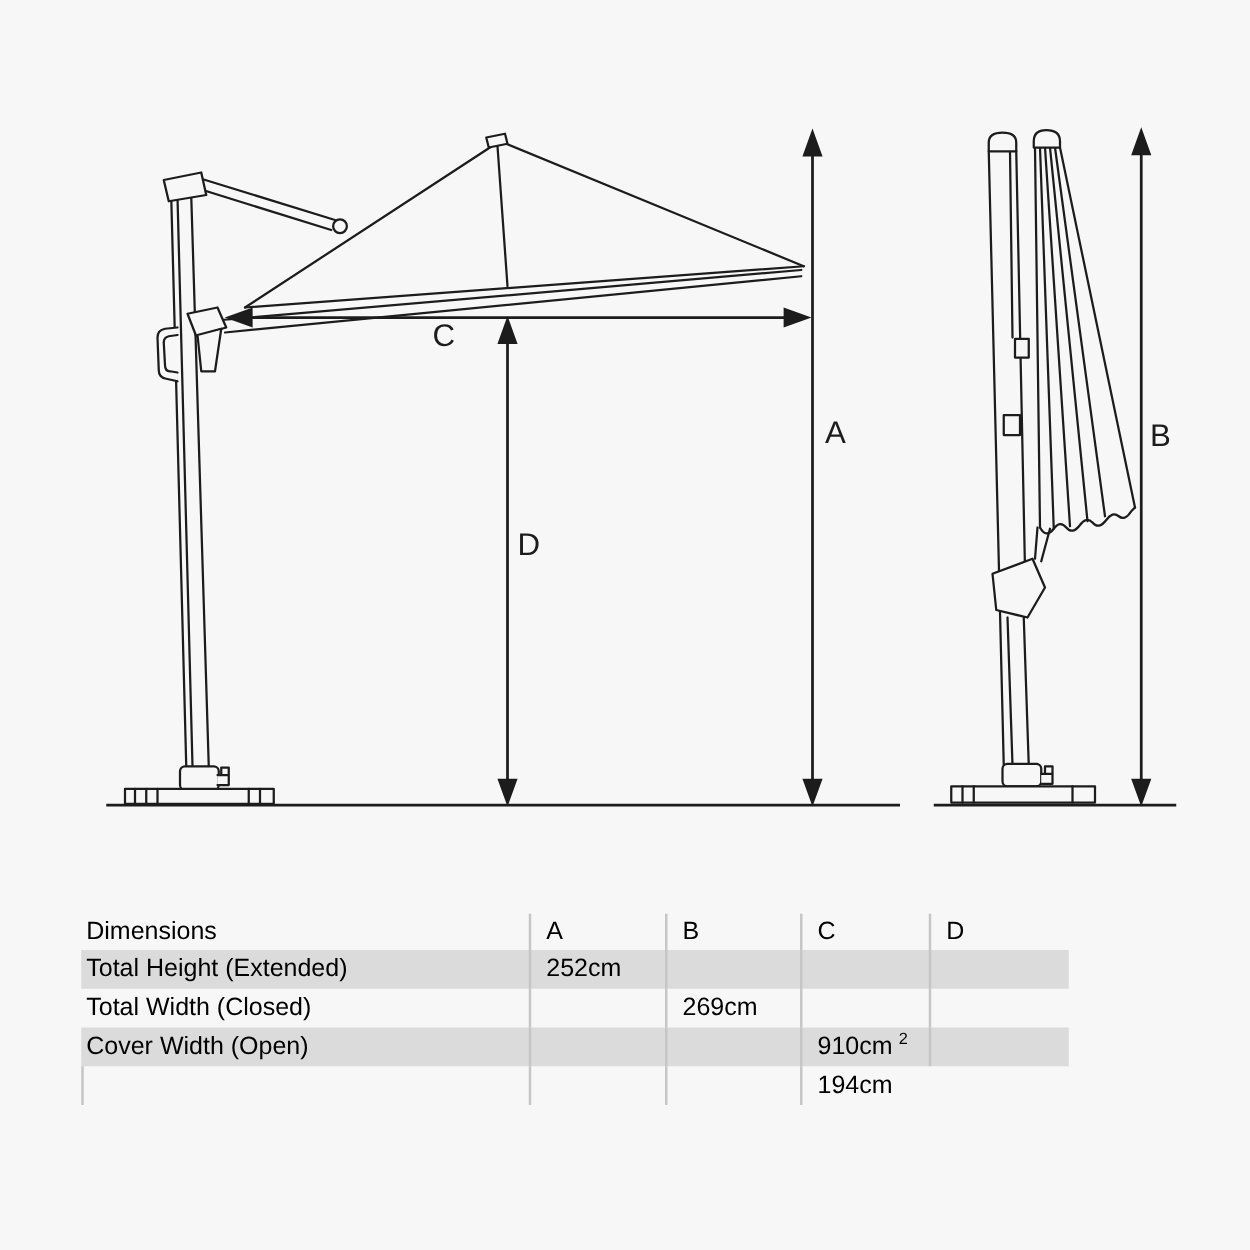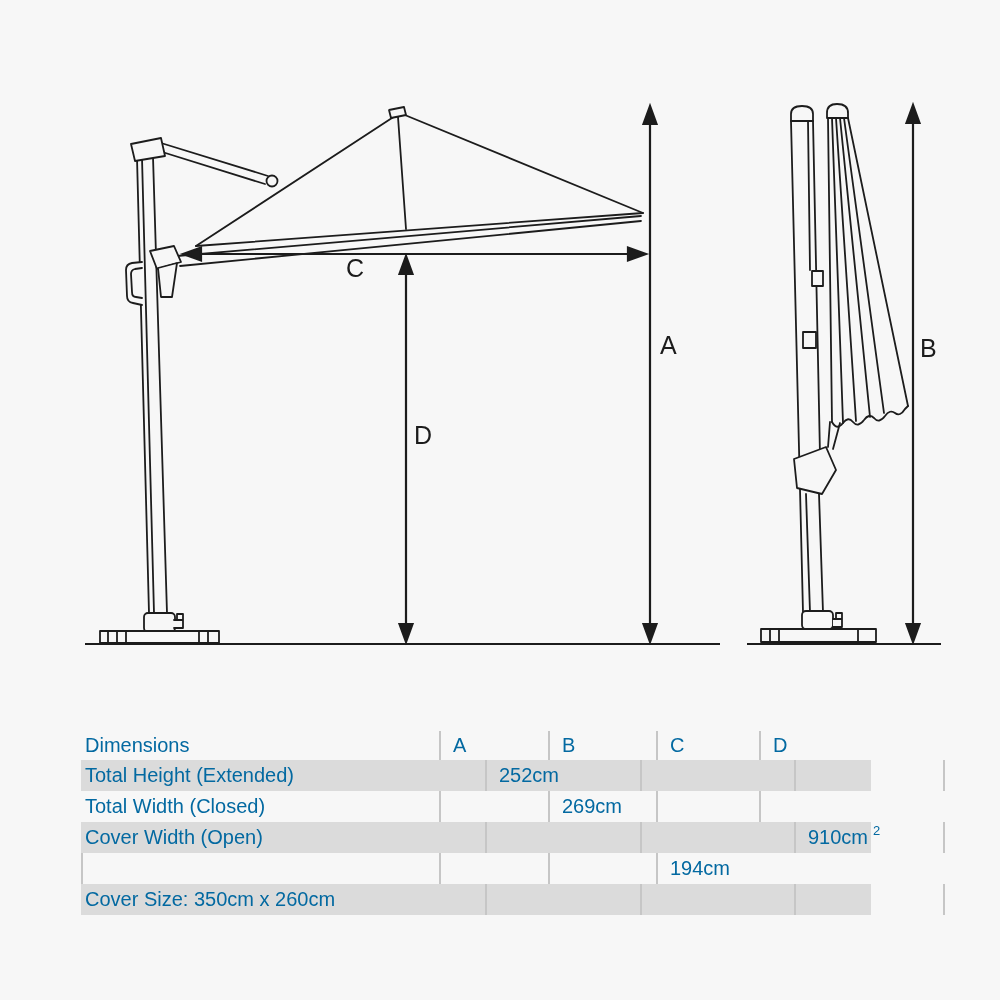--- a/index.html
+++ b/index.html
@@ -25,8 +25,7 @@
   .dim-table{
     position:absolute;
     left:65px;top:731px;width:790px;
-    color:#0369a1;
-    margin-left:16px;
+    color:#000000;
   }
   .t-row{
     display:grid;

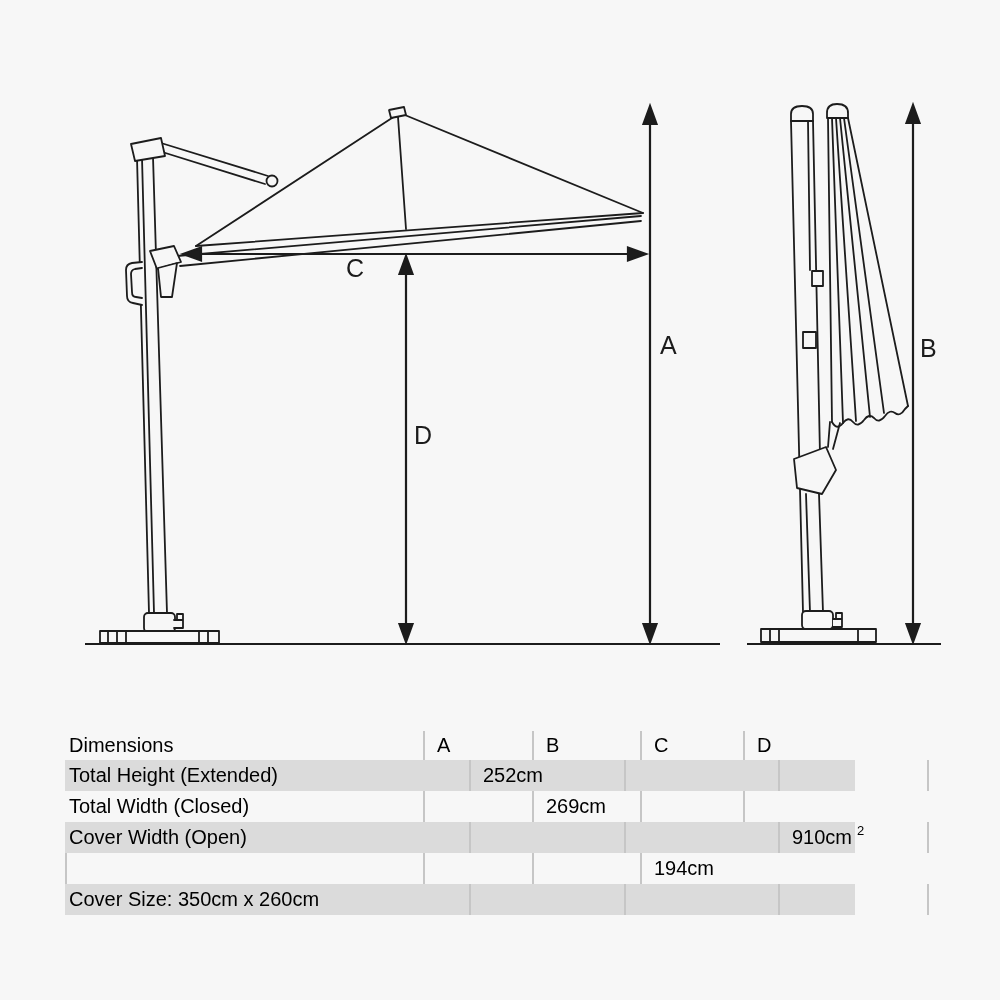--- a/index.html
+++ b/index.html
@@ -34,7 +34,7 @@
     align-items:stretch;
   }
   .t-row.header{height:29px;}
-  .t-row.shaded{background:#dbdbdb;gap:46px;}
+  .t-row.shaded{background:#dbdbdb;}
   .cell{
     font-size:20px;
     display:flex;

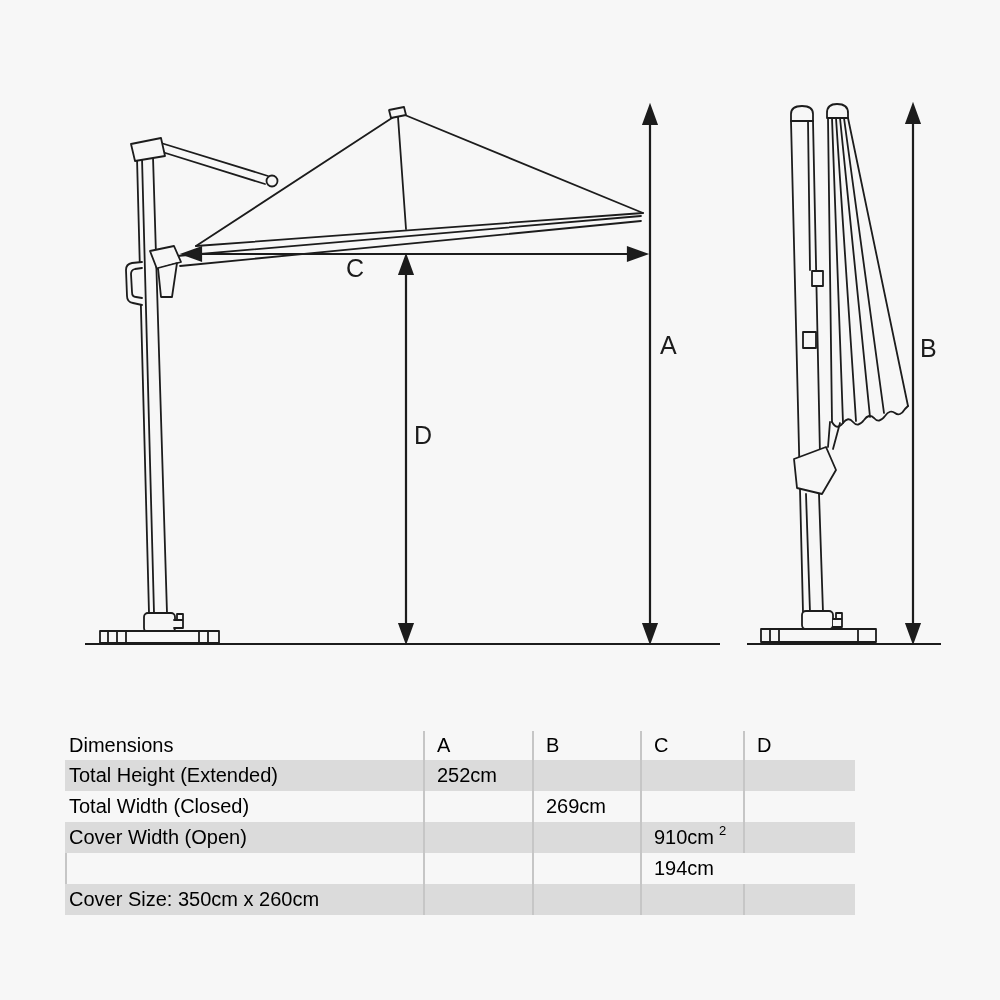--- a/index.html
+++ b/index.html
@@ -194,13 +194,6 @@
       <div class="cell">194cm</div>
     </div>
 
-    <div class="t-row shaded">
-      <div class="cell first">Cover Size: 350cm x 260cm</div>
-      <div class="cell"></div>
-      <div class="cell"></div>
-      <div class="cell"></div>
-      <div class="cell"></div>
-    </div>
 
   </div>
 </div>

——

Description of the task |
Please output the records above exactly, without the pictures.

Answer to the problem |
--- a/index.html
+++ b/index.html
@@ -25,8 +25,7 @@
   .dim-table{
     position:absolute;
     left:65px;top:731px;width:790px;
-    color:#0369a1;
-    margin-left:16px;
+    color:#000000;
   }
   .t-row{
     display:grid;

--- a/index.html
+++ b/index.html
@@ -34,7 +34,7 @@
     align-items:stretch;
   }
   .t-row.header{height:29px;}
-  .t-row.shaded{background:#dbdbdb;gap:46px;}
+  .t-row.shaded{background:#dbdbdb;}
   .cell{
     font-size:20px;
     display:flex;

--- a/index.html
+++ b/index.html
@@ -194,13 +194,6 @@
       <div class="cell">194cm</div>
     </div>
 
-    <div class="t-row shaded">
-      <div class="cell first">Cover Size: 350cm x 260cm</div>
-      <div class="cell"></div>
-      <div class="cell"></div>
-      <div class="cell"></div>
-      <div class="cell"></div>
-    </div>
 
   </div>
 </div>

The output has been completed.